Tomorrow I turn 40. I don’t know that I’m reacting at all. Maybe part of getting older is that these milestones mean less than they did. That sounds right.
I’ve been thinking about the concept of legacy lately. I recently watched a talk by an older woman who had been diagnosed with cancer and knew she would be dying soon. She didn’t want a legacy; she was so excited to return to the Earth, to be a part of the natural world. She talked about how beautiful that was. That really resonated with me and I had never heard anyone talk about it like that before. I find that I want both.
I’ve been working on my family tree for the past couple of years. It’s fascinating to discover these people from the past, people whose existence influences my life in ways I will never understand. They would have passed on lessons to their children, and those children to theirs, and so on.
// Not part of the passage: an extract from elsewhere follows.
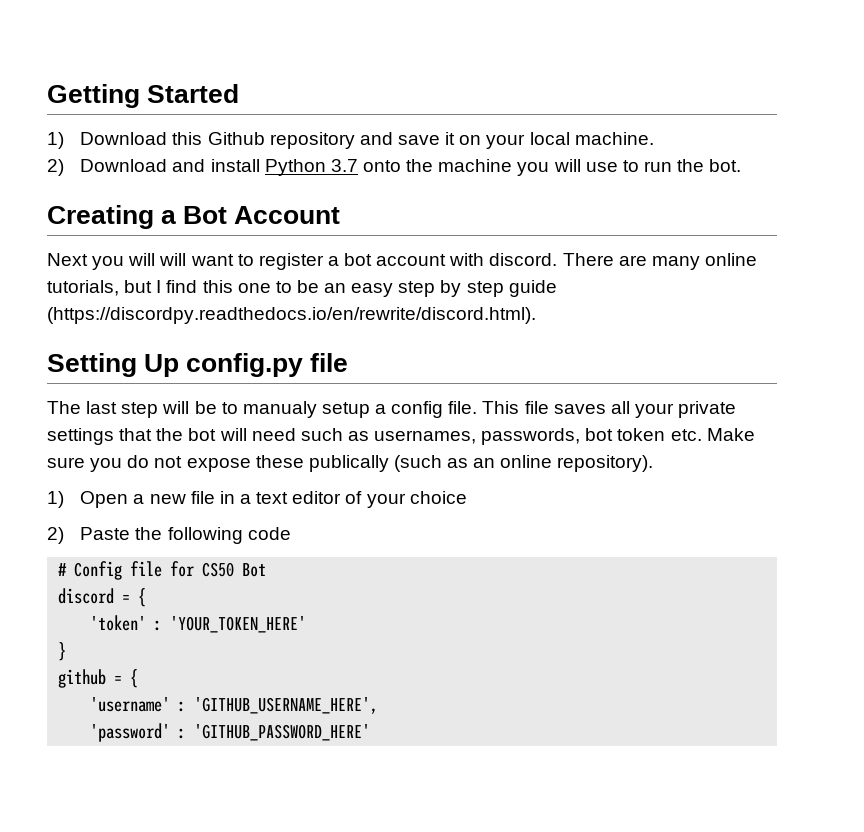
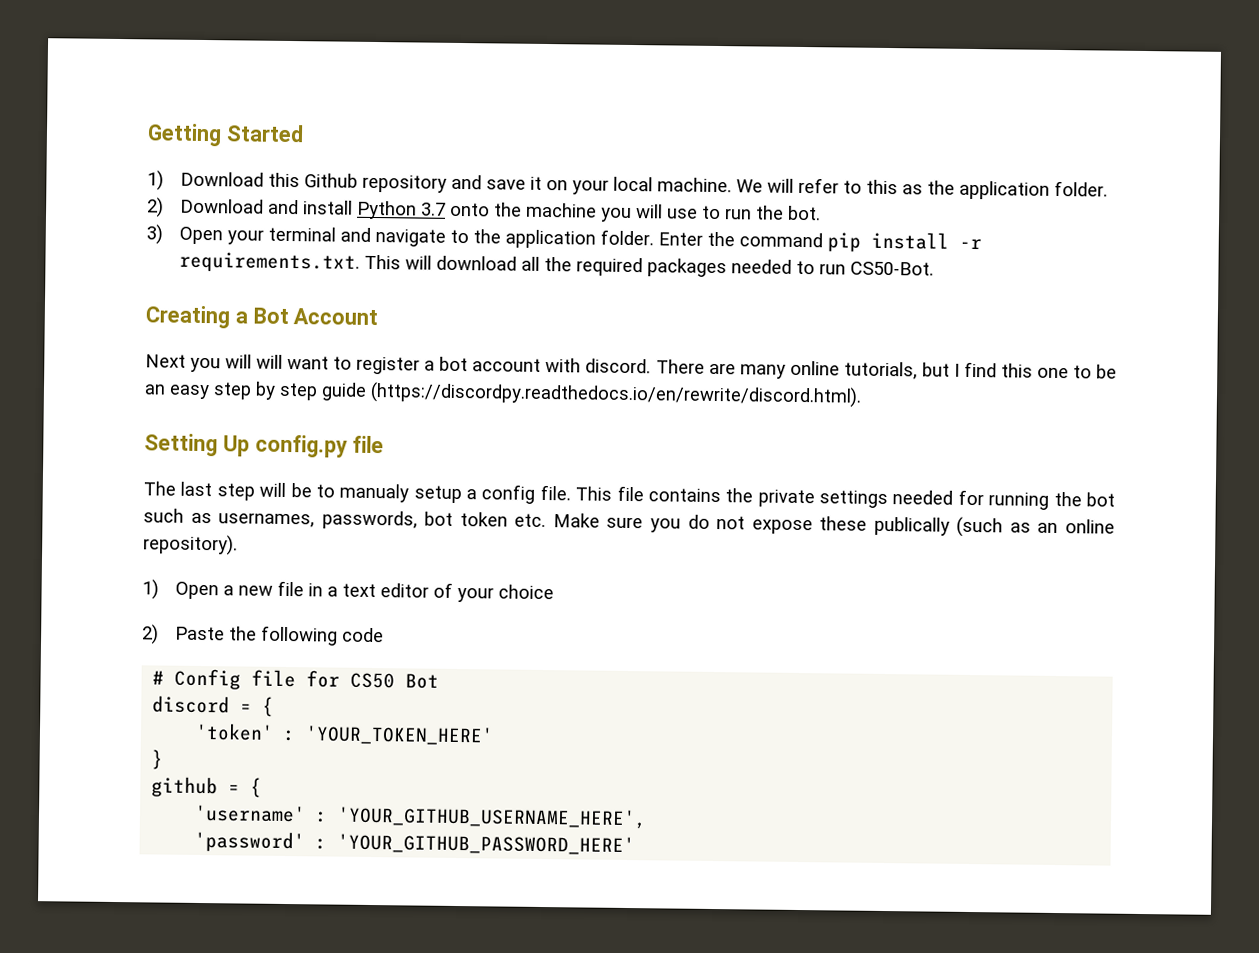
(654, 138) none -> [736,177,1109,200] We will refer to this as the application folder.
(742, 165) none -> [146,224,983,252] [179,251,935,278] // 3) Open your terminal and navigate to the application folder. Enter the command pip install -r requirements.txt. This will download all the required packages needed to run CS50-Bot.
[553,401,737,418] [47,428,296,445] saves all your private settings that the bot will need -> [647,488,1116,510] contains the private settings needed for running the bot
[194,697,379,714] 'GITHUB_USERNAME_HERE', -> [337,806,648,830] 'YOUR_GITHUB_USERNAME_HERE',
[194,724,371,741] 'GITHUB_PASSWORD_HERE' -> [337,833,636,856] 'YOUR_GITHUB_PASSWORD_HERE'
How far back would I have to go to find the genesis of my belief in fairness, my general work ethic, and my independent spirit? What would I find that wouldn’t be passed on? It’s such an interesting space to live in.
I have no children. Does that mean I will have no legacy? I admit that it is hard to see a situation three generations from now where there are descendants of my brothers working on their own genealogy and giving much thought to their distant uncle. But I do that for my own tree. Some of the most interesting people I find on my own tree are those who did not have children of their own. That is at least a little bit comforting. And I hope they find me interesting.
That isn’t at all to write off having children of my own. I still want that. I’m not sure at what age it becomes a selfish pursuit, but I don’t think forty is it. I make many excuses, but adoption is something I should really think about.
I’ll be forty tomorrow, and I’ve been talking about the loss of my youth. I don’t actually believe that. I think I’m trying to convince myself somehow that I have to grow up now. Most days I feel like I’m twenty, but I have days when I feel sixty.
I thought I would be panicky, but I’m not. I thought I would be coupled, but I’m not. I thought I would be settled, but I’m not. I thought I would be a lot of things. But I am where I am. And I’m okay with that.